About this task:
From the records below, return every line containing the word "display".

Material for this task section start

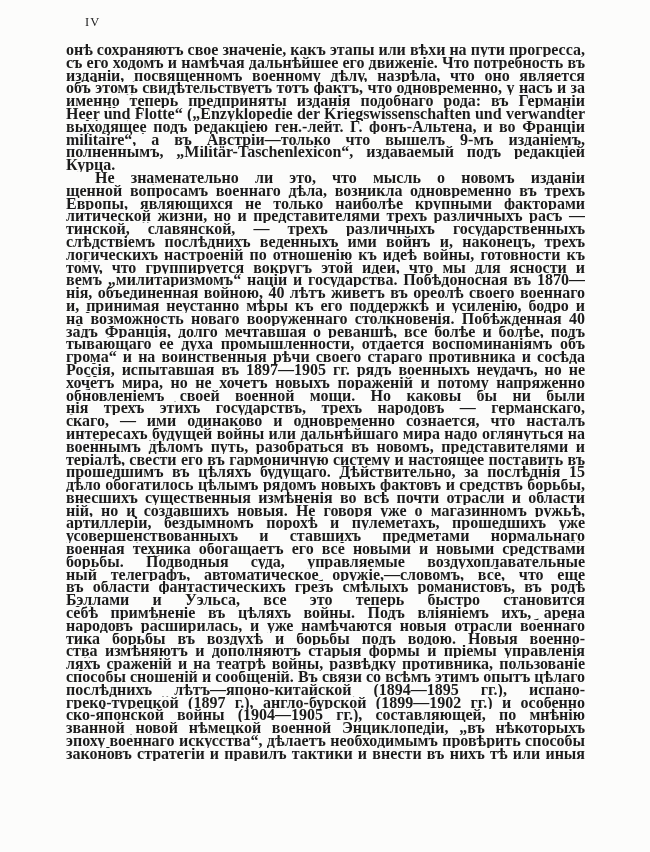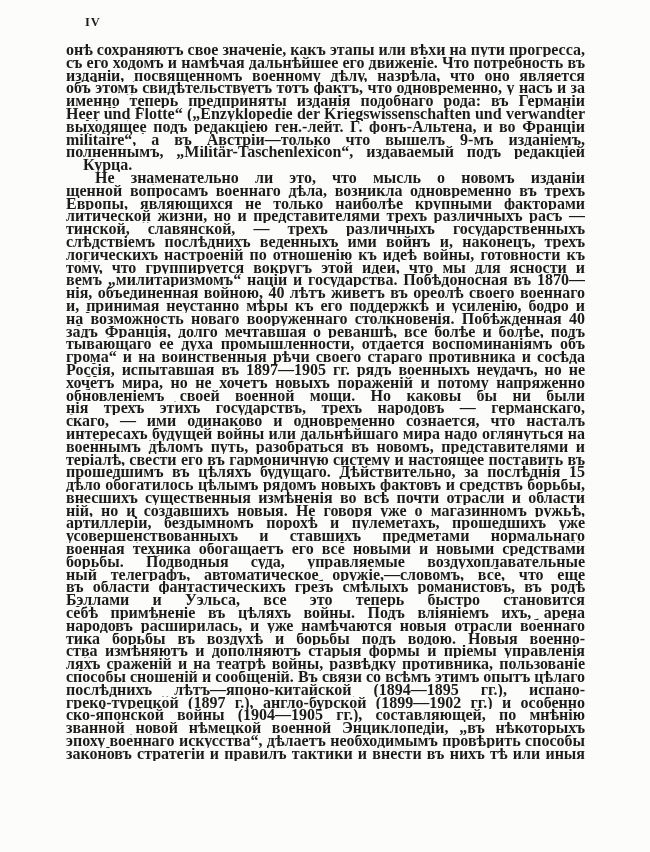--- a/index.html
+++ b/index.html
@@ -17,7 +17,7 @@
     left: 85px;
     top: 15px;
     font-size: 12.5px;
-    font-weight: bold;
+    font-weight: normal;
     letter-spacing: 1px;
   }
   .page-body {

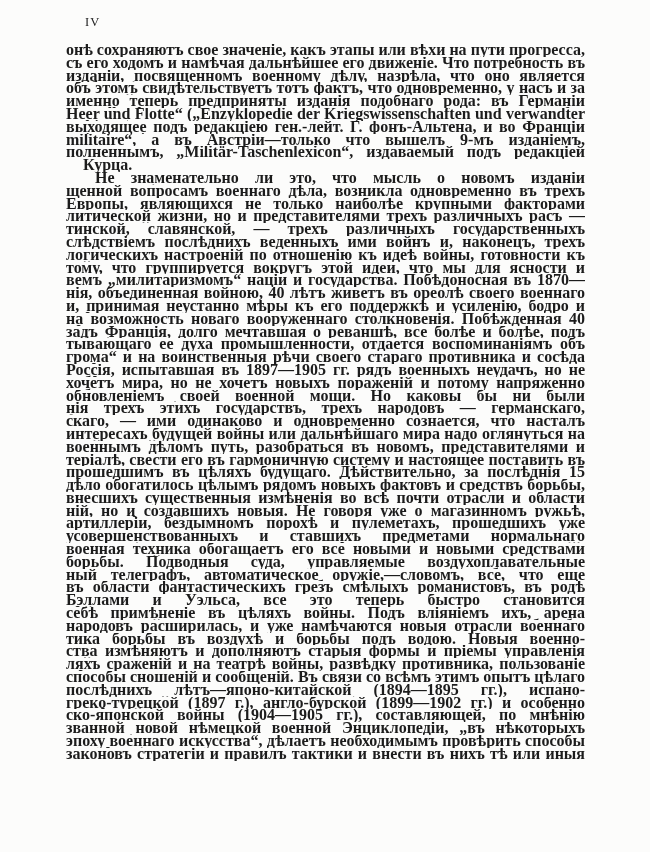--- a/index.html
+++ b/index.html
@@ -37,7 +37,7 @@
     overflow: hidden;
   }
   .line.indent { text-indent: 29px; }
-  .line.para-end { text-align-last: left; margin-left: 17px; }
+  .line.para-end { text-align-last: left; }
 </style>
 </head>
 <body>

Material for this task section end
Material for this task section start

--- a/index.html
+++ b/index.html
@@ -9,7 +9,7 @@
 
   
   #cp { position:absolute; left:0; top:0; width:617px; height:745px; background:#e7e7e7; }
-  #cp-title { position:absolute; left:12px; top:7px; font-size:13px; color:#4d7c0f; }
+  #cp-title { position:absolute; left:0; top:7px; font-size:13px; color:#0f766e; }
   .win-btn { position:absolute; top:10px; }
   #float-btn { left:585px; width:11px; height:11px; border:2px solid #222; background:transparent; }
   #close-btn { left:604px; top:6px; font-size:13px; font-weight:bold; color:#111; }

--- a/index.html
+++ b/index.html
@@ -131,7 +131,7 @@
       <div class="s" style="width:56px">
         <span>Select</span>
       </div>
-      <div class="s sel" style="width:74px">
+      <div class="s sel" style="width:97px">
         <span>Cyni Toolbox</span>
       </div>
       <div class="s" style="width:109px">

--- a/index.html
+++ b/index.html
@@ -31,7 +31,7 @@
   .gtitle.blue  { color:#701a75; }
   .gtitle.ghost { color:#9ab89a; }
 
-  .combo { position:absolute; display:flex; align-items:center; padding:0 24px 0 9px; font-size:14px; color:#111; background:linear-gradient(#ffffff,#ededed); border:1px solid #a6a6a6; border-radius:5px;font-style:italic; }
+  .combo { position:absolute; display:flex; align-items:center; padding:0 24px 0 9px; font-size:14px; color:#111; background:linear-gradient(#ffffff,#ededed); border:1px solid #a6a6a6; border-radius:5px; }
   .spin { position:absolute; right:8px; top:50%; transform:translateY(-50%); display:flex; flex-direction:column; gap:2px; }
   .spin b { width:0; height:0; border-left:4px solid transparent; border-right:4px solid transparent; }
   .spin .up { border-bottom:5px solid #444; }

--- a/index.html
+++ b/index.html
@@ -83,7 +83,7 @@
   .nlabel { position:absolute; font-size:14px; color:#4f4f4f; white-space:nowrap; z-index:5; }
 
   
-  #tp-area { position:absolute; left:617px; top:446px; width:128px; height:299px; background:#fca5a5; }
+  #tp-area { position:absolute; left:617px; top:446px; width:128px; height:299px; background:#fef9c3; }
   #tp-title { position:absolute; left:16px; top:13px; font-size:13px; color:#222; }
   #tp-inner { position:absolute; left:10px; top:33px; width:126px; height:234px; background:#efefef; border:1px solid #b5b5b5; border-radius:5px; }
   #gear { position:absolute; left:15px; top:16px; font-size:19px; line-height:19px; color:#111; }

Material for this task section end

Written answer:
-  .combo { position:absolute; display:flex; align-items:center; padding:0 24px 0 9px; font-size:14px; color:#111; background:linear-gradient(#ffffff,#ededed); border:1px solid #a6a6a6; border-radius:5px;font-style:italic; }
+  .combo { position:absolute; display:flex; align-items:center; padding:0 24px 0 9px; font-size:14px; color:#111; background:linear-gradient(#ffffff,#ededed); border:1px solid #a6a6a6; border-radius:5px; }
   .spin { position:absolute; right:8px; top:50%; transform:translateY(-50%); display:flex; flex-direction:column; gap:2px; }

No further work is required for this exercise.